__BRIEF__:
All the data below goes into the copy word for word, but the pictures don't.

__PROVIDED RECORDS__:
☆ ☆ ☆ ☆ ☆

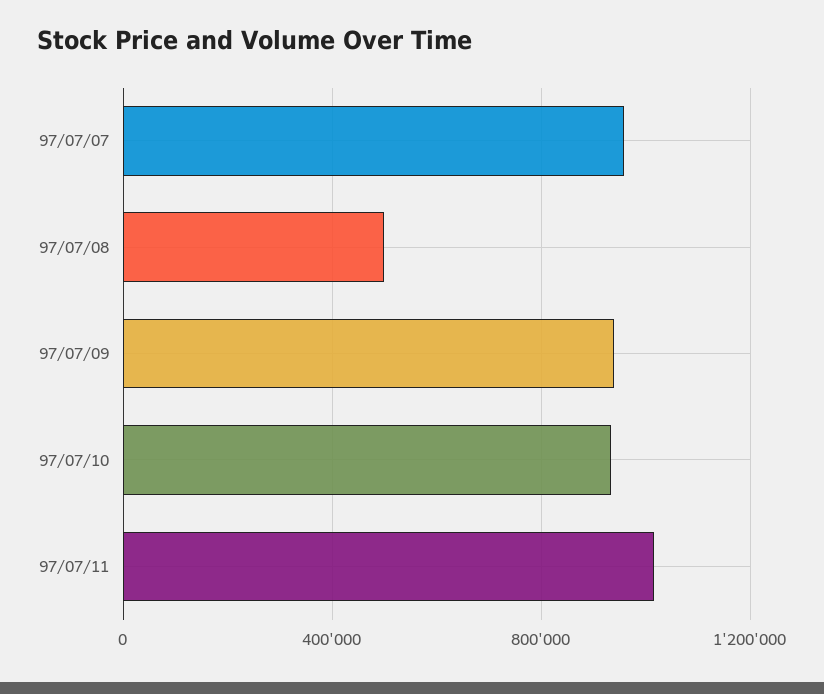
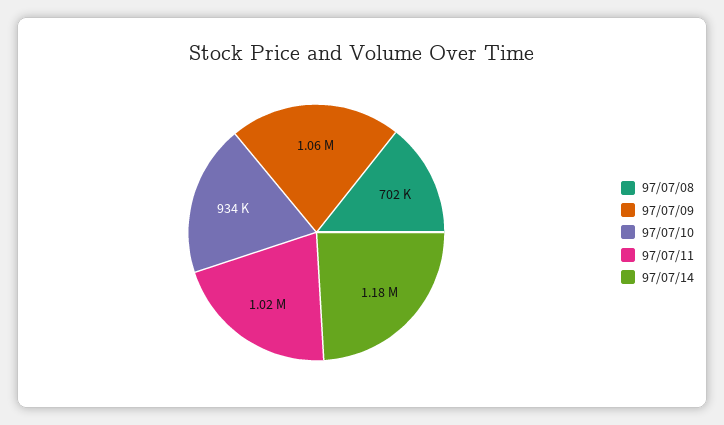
97/07/07: 950000 -> none
97/07/08: 500000 -> 702000
97/07/09: 950000 -> 1060000
97/07/14: none -> 1180000

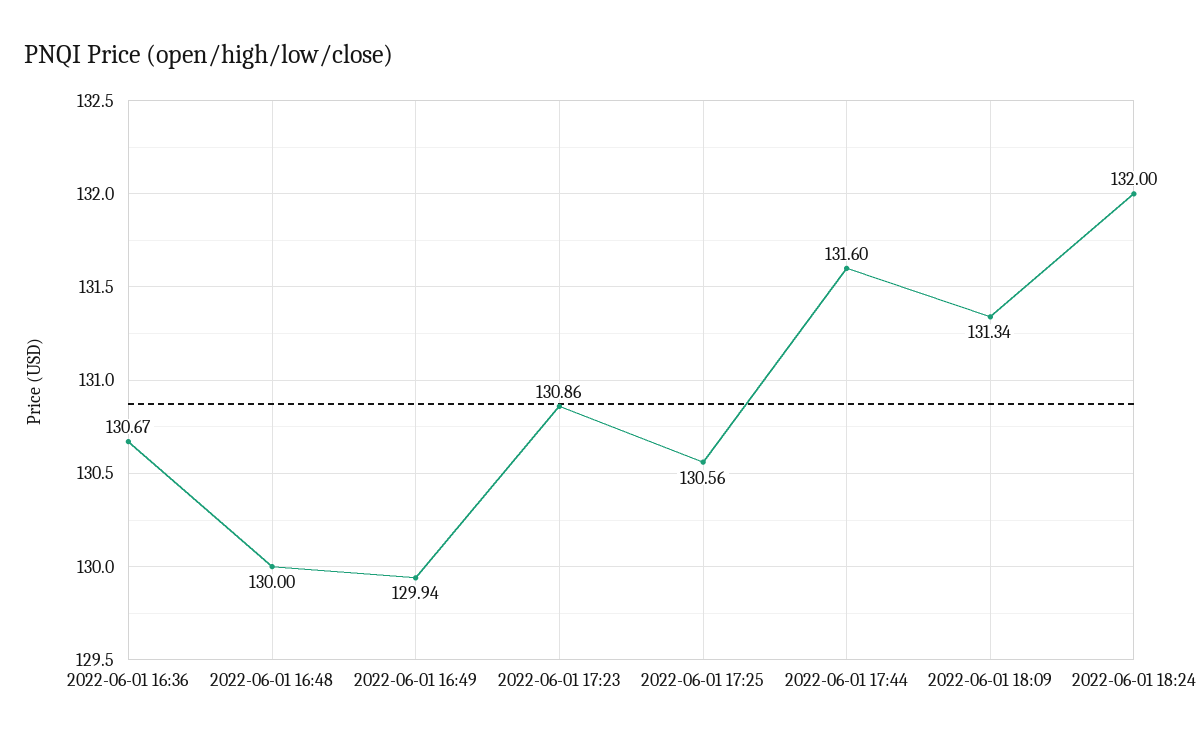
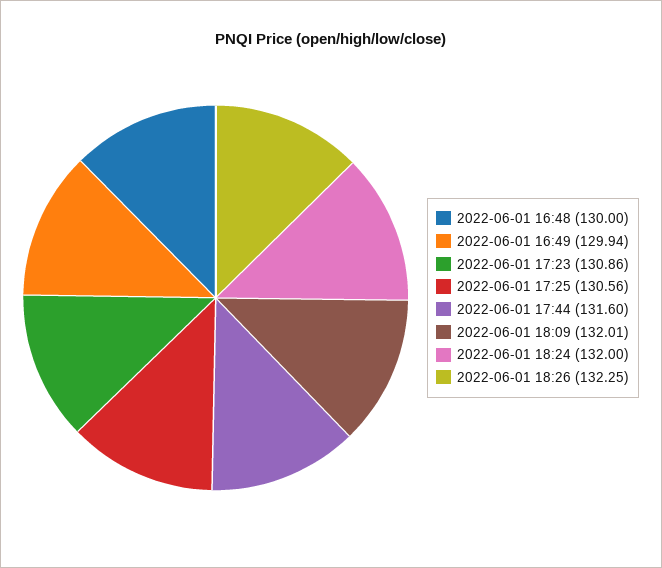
2022-06-01 16:36: 130.67 -> none
2022-06-01 18:09: 131.34 -> 132.01
2022-06-01 18:26: none -> 132.25

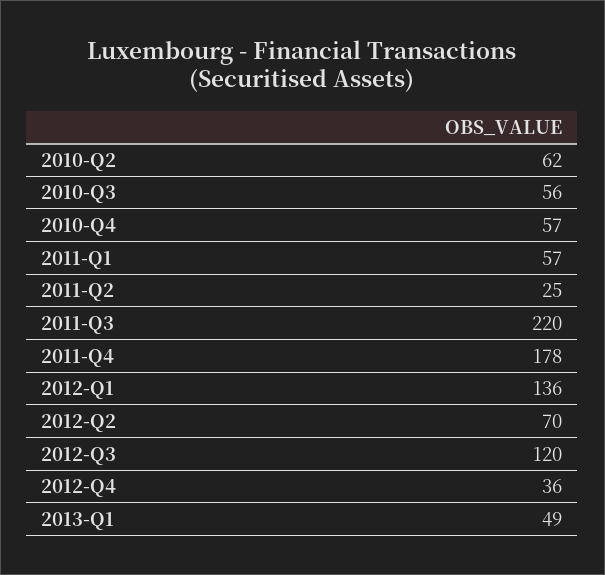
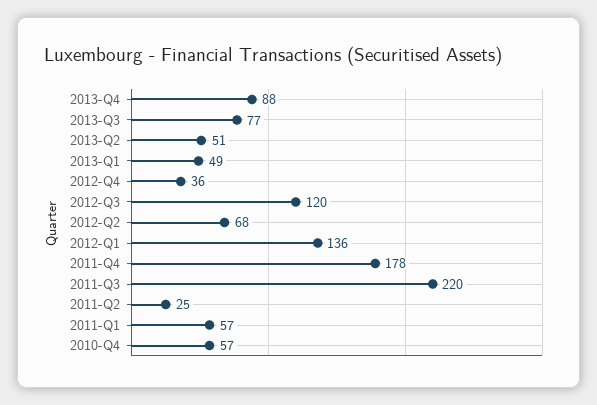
2010-Q2: 62 -> none
2010-Q3: 56 -> none
2012-Q2: 70 -> 68
2013-Q4: none -> 88
2013-Q3: none -> 77
2013-Q2: none -> 51

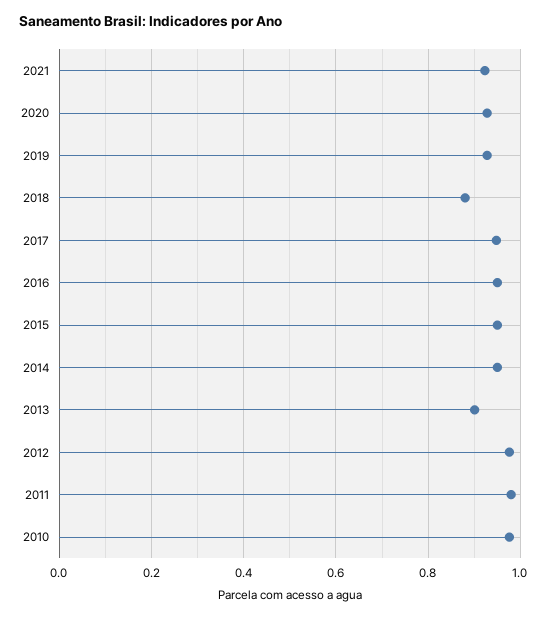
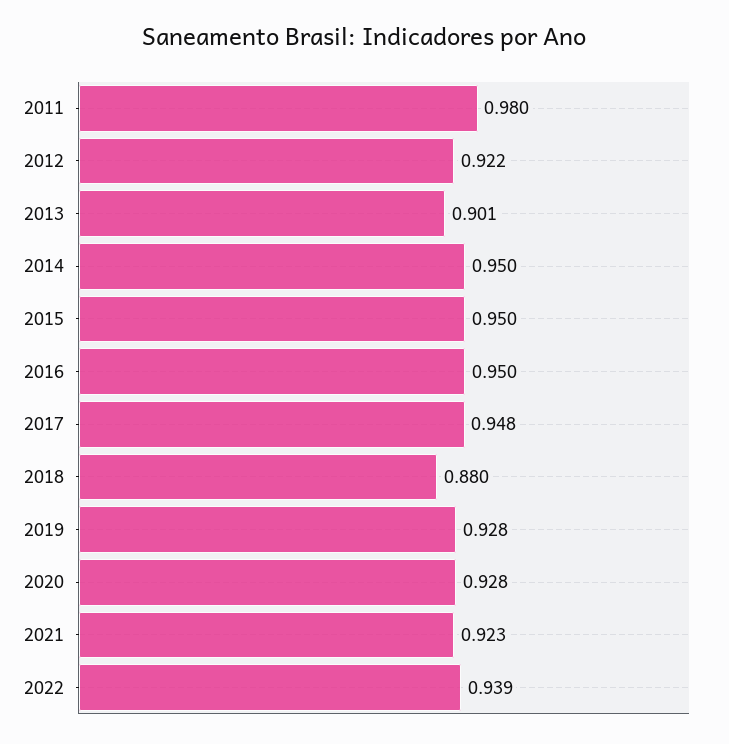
2012: 0.98 -> 0.922
2010: 0.98 -> none
2022: none -> 0.939

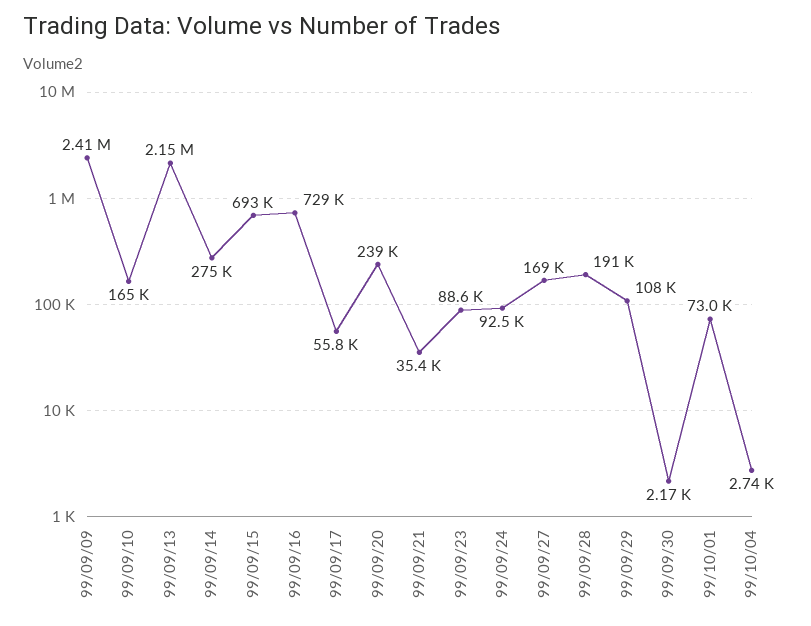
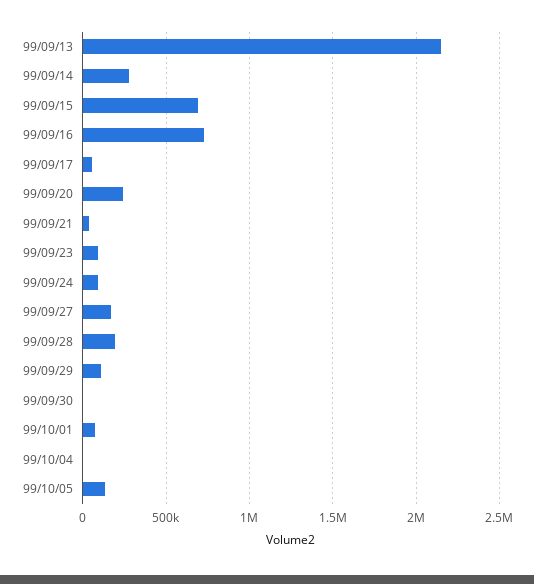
99/09/09: 2410000 -> none
99/09/10: 165000 -> none
99/10/05: none -> 150000

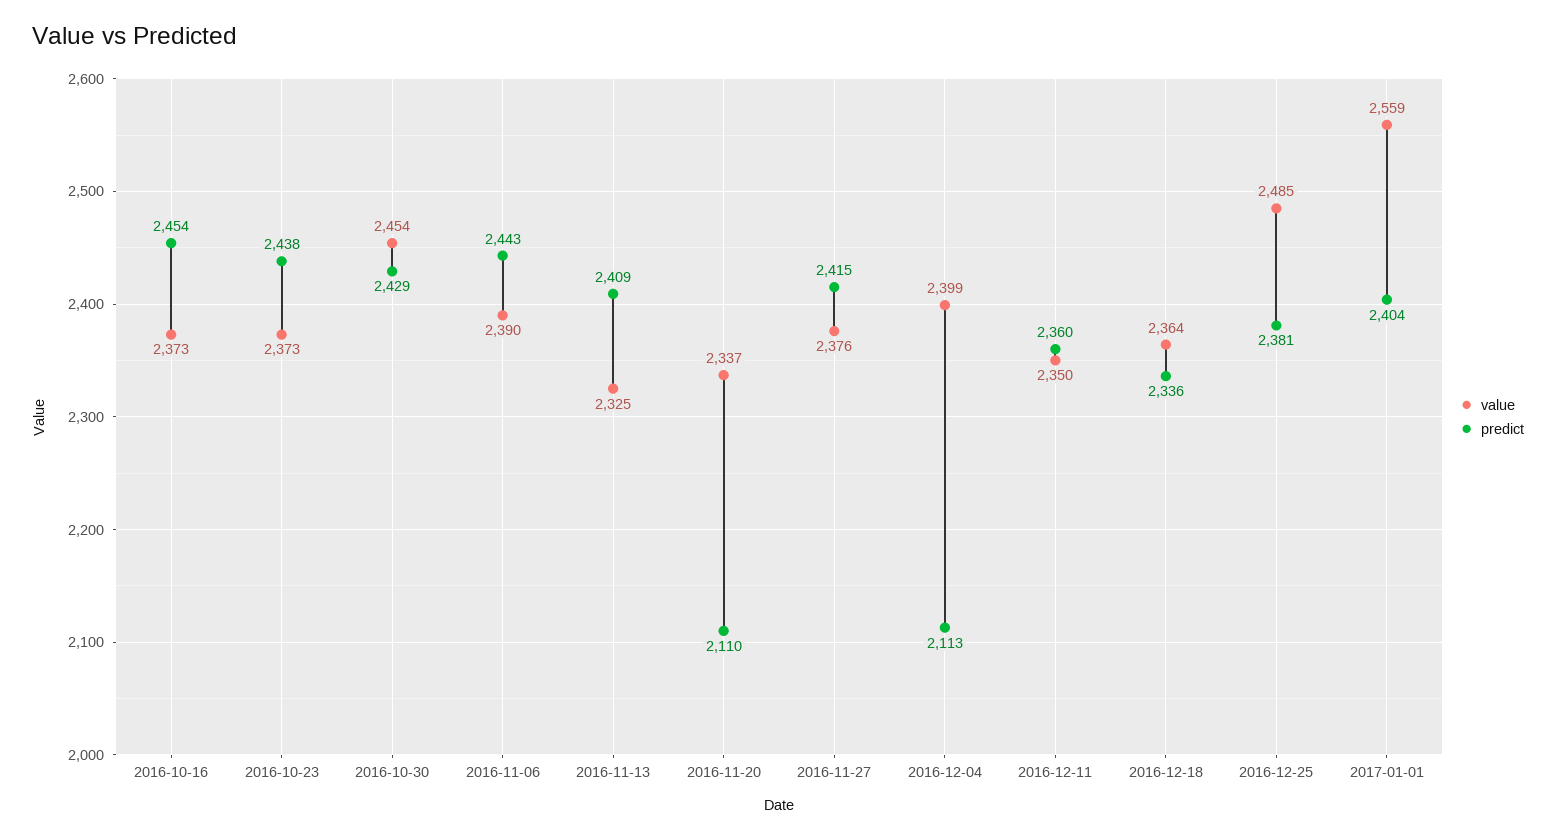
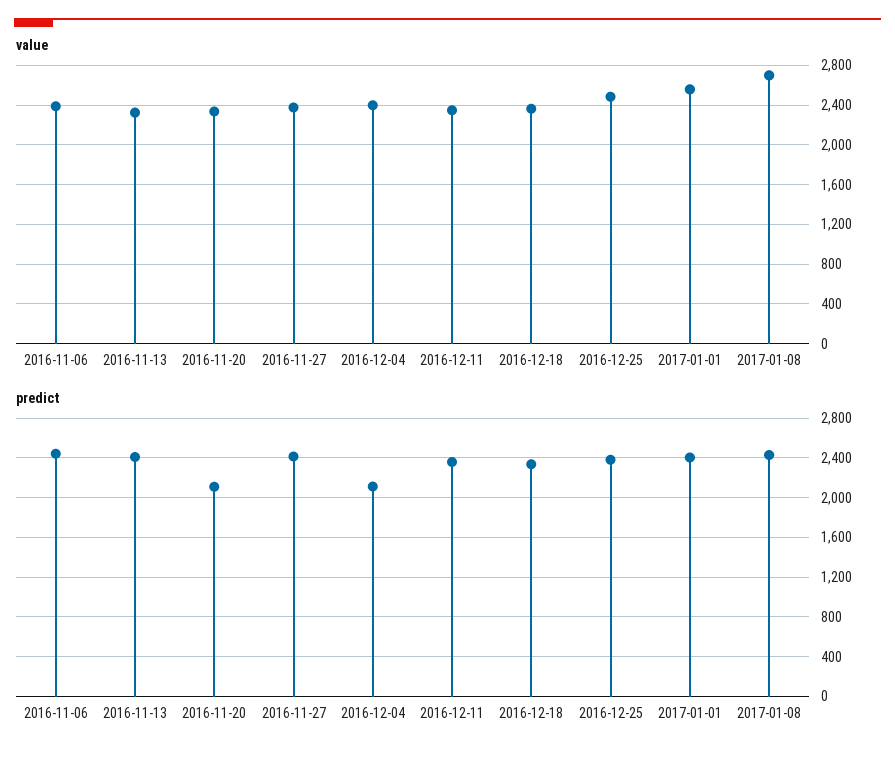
value, 2016-10-16: 2373 -> none
predict, 2016-10-16: 2454 -> none
value, 2016-10-23: 2373 -> none
predict, 2016-10-23: 2438 -> none
value, 2016-10-30: 2454 -> none
predict, 2016-10-30: 2429 -> none
value, 2017-01-08: none -> 2700
predict, 2017-01-08: none -> 2400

☆ ☆ ☆ ☆ ☆

__TASK ANSWER__:
97/07/07: 950000 -> none
97/07/08: 500000 -> 702000
97/07/09: 950000 -> 1060000
97/07/14: none -> 1180000

2022-06-01 16:36: 130.67 -> none
2022-06-01 18:09: 131.34 -> 132.01
2022-06-01 18:26: none -> 132.25

2010-Q2: 62 -> none
2010-Q3: 56 -> none
2012-Q2: 70 -> 68
2013-Q4: none -> 88
2013-Q3: none -> 77
2013-Q2: none -> 51

2012: 0.98 -> 0.922
2010: 0.98 -> none
2022: none -> 0.939

99/09/09: 2410000 -> none
99/09/10: 165000 -> none
99/10/05: none -> 150000

value, 2016-10-16: 2373 -> none
predict, 2016-10-16: 2454 -> none
value, 2016-10-23: 2373 -> none
predict, 2016-10-23: 2438 -> none
value, 2016-10-30: 2454 -> none
predict, 2016-10-30: 2429 -> none
value, 2017-01-08: none -> 2700
predict, 2017-01-08: none -> 2400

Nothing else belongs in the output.